Jamie Kravitz: Guest opinion

Most days of the week, I wake up, peer out my windows from my home at Hallam Lake, and walk from room to room, taking in the day through the various vantage points: Snow on the deck? Tracks toward the river? Is there a deer, a bear, a pine marten, a coyote to show the boys? Who is at the bird feeder?

Over very strong coffee, I usually go over the operations schedule of the day with Jim in punctuated bursts, while our two boys run a constant dialogue – to us, at us, and over us. We pack up the boys’ backpacks, go through the gear room to get the necessary parts for the day: boots, hat, mittens, jacket, random item on the floor that must go in a pocket. Usually forgetting the one thing that would have allowed us to get out of the house on time.

And then the good part starts.

We say goodbye to Jim, as we run out the door. He walks 15 feet to work, to ACES. Sometimes we slow down to talk to an ACES naturalist, our best baby-sitters, and some of the smartest kid-loving people in the valley, if not the world.
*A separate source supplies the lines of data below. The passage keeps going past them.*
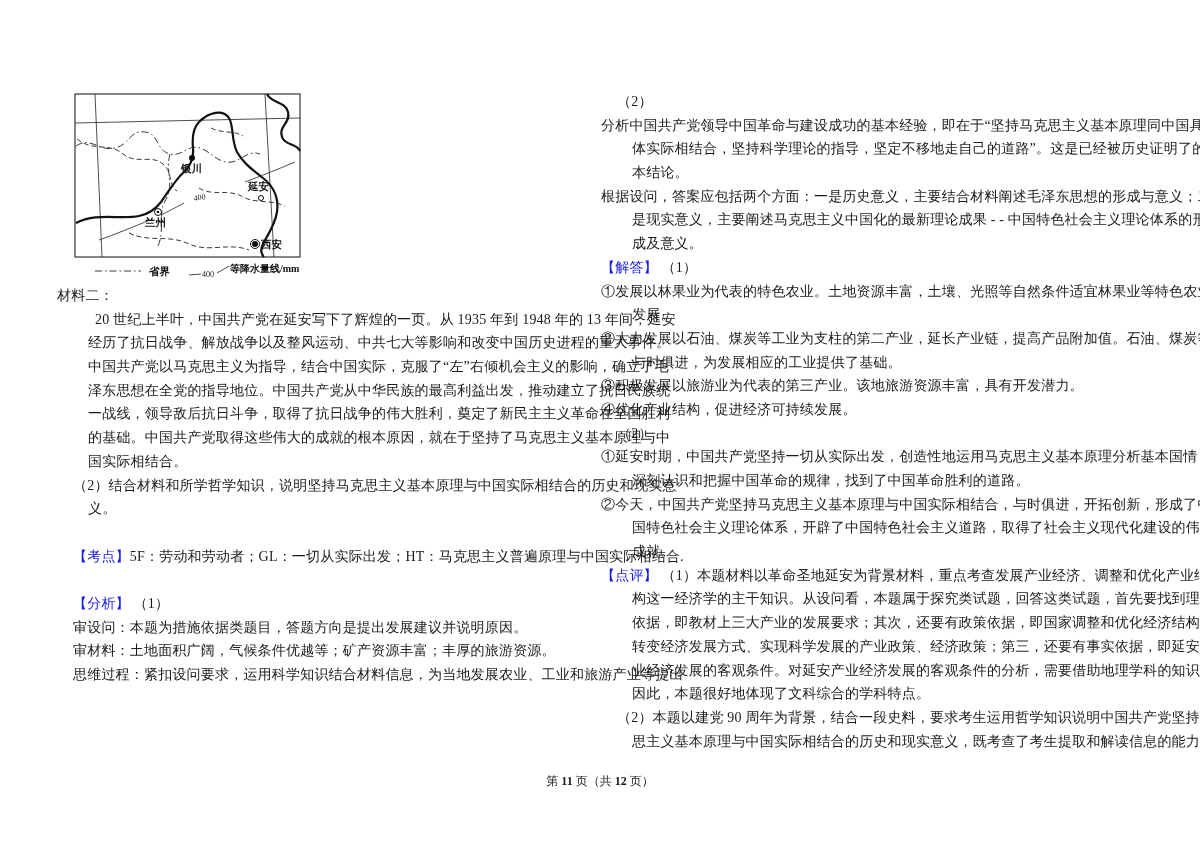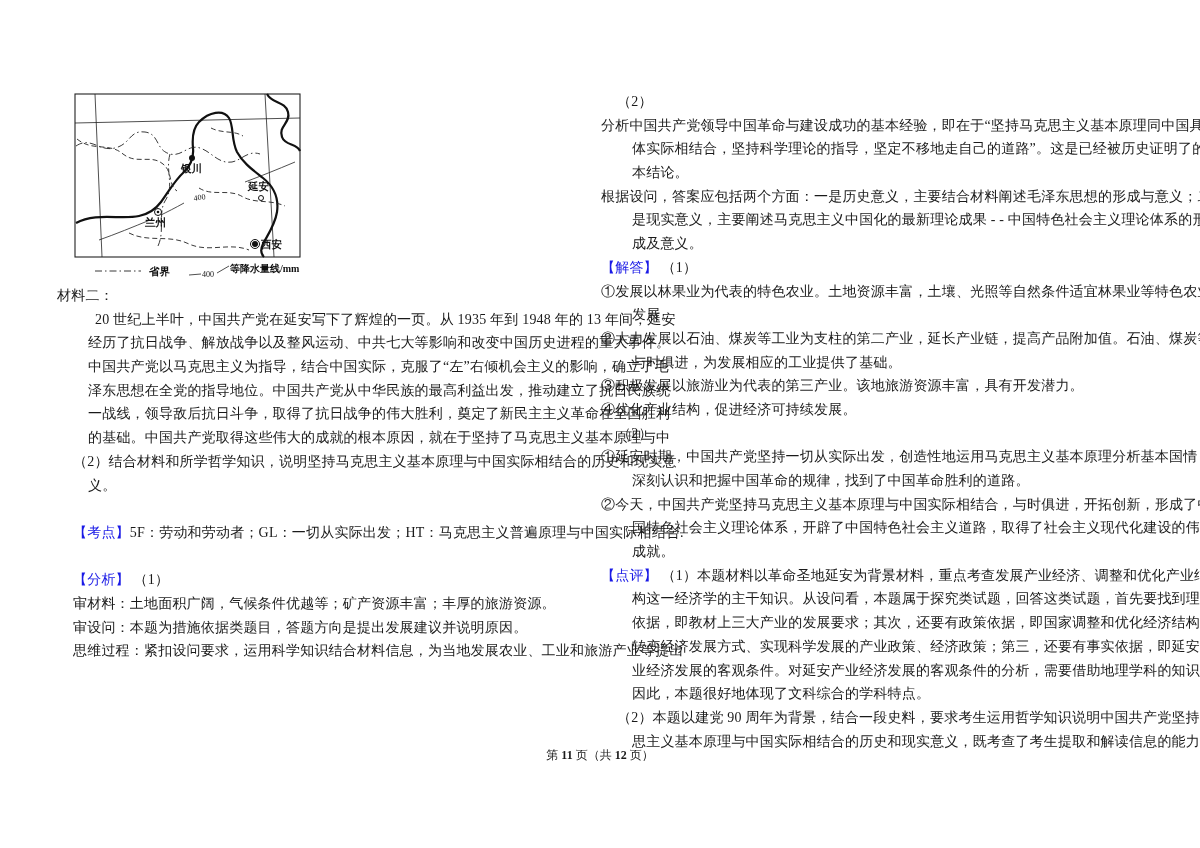--- a/index.html
+++ b/index.html
@@ -79,6 +79,7 @@
       <div class="tline i2">泽东思想在全党的指导地位。中国共产党从中华民族的最高利益出发，推动建立了抗日民族统</div>
       <div class="tline i2">一战线，领导敌后抗日斗争，取得了抗日战争的伟大胜利，奠定了新民主主义革命在全国胜利</div>
       <div class="tline i2">的基础。中国共产党取得这些伟大的成就的根本原因，就在于坚持了马克思主义基本原理与中</div>
+      <div class="tline i2">国实际相结合。</div>
       <div class="tline i1">（2）结合材料和所学哲学知识，说明坚持马克思主义基本原理与中国实际相结合的历史和现实意</div>
       <div class="tline i2">义。</div>
       <div class="tline i0">&nbsp;</div>

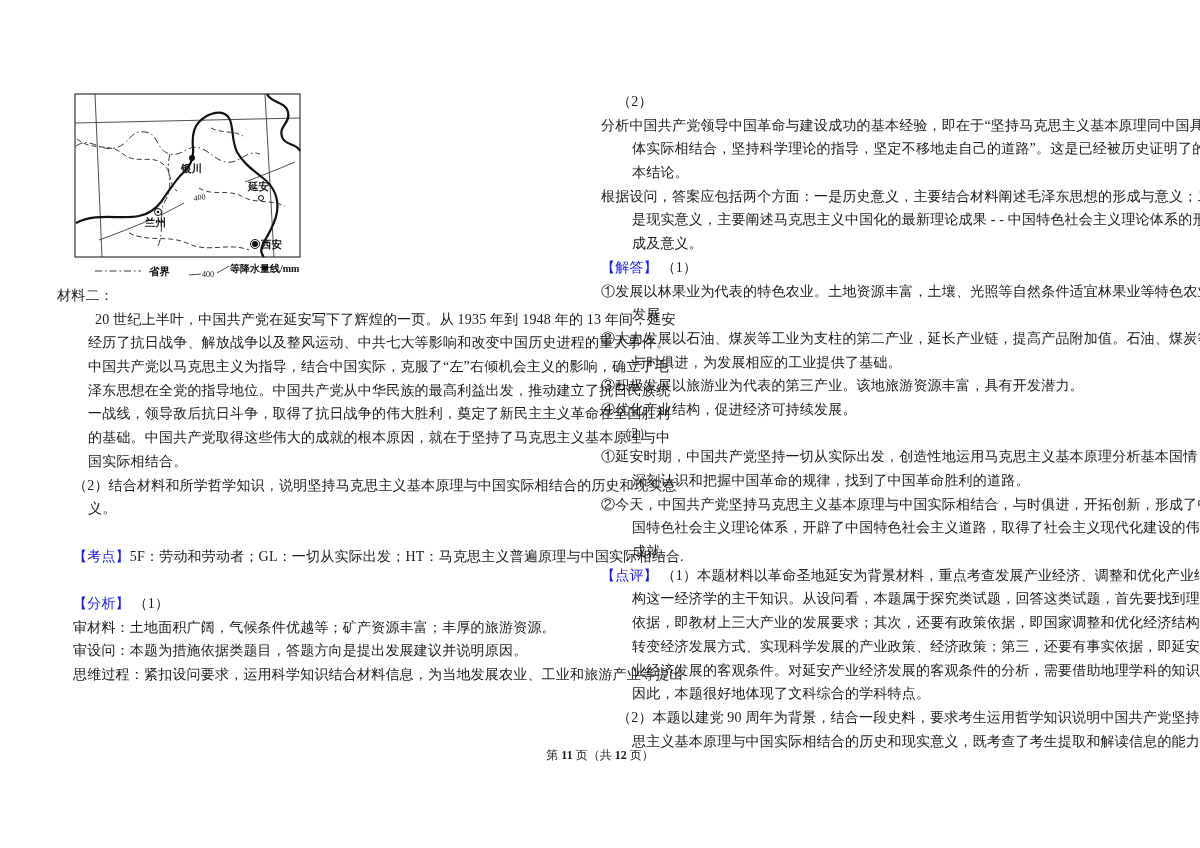--- a/index.html
+++ b/index.html
@@ -86,8 +86,8 @@
       <div class="tline i1"><span class="blab">【考点】</span>5F：劳动和劳动者；GL：一切从实际出发；HT：马克思主义普遍原理与中国实际相结合.</div>
       <div class="tline i0">&nbsp;</div>
       <div class="tline i1"><span class="blab">【分析】</span> （1）</div>
+      <div class="tline i1">审设问：本题为措施依据类题目，答题方向是提出发展建议并说明原因。</div>
       <div class="tline i1">审材料：土地面积广阔，气候条件优越等；矿产资源丰富；丰厚的旅游资源。</div>
-      <div class="tline i1">审设问：本题为措施依据类题目，答题方向是提出发展建议并说明原因。</div>
       <div class="tline i1">思维过程：紧扣设问要求，运用科学知识结合材料信息，为当地发展农业、工业和旅游产业等提出</div>
     </div>
 </div>

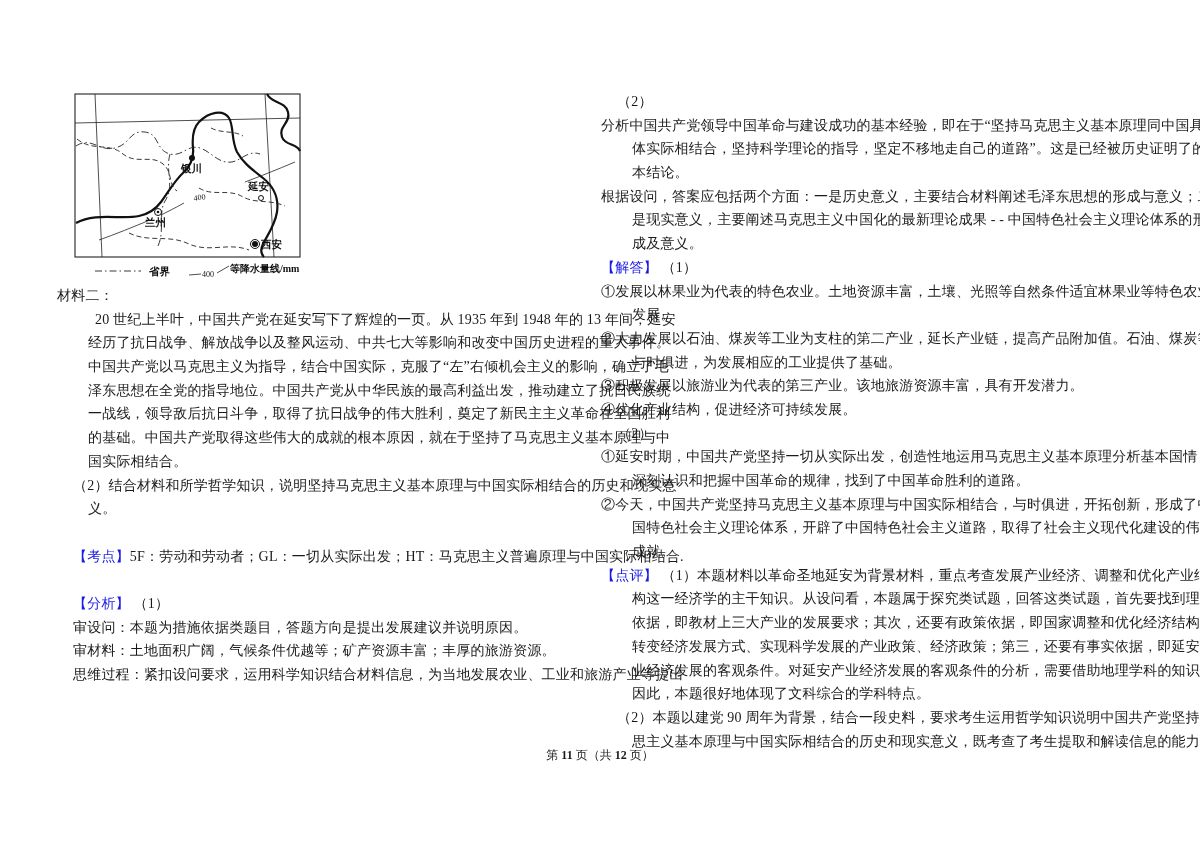--- a/index.html
+++ b/index.html
@@ -28,7 +28,7 @@
   .copen { fill:none; stroke:#111; stroke-width:1; }
   .mlabel { font-size:10.5px; font-weight:bold; fill:#111; font-family:"Liberation Serif","DejaVu Serif",serif; }
   .small  { font-size:8px; font-weight:normal; }
-  #footer { position:absolute; top:747px; left:0; width:1200px; text-align:center; font-size:12px; }
+  #footer { position:absolute; top:773px; left:0; width:1200px; text-align:center; font-size:12px; }
   #footer b { font-weight:bold; }
 </style>
 </head>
The boys and I head up the ACES driveway, along the Ho Chi Minh trail (which is decidedly nothing like the real Ho Chi Minh trail, but we like the name nonetheless).

We walk through a 200-foot single-track trail, up some cool, old stairs (“only hold the railing with mittens; you don’t want to get a splinter.”), up onto a tiny portion of the Rio Grande Trail, cut through a short cut at the Red Brick, and head into the Yellow Brick Building. Where everyone is a friend.

We give high-fives, we say hello, sometimes I pause on the couch to cool off from hauling all the boys’ stuff up the hill. The boys run into their classrooms at Mare’s Playgroup, finding friends whom they’ve known more or less since they were born. Their parents are made up of old friends from college, friends from our first winters in Aspen, and friends we’ve made along the way. And Miss Mare has taught almost every kid in town for nearly 30 years. The kids are going to be OK.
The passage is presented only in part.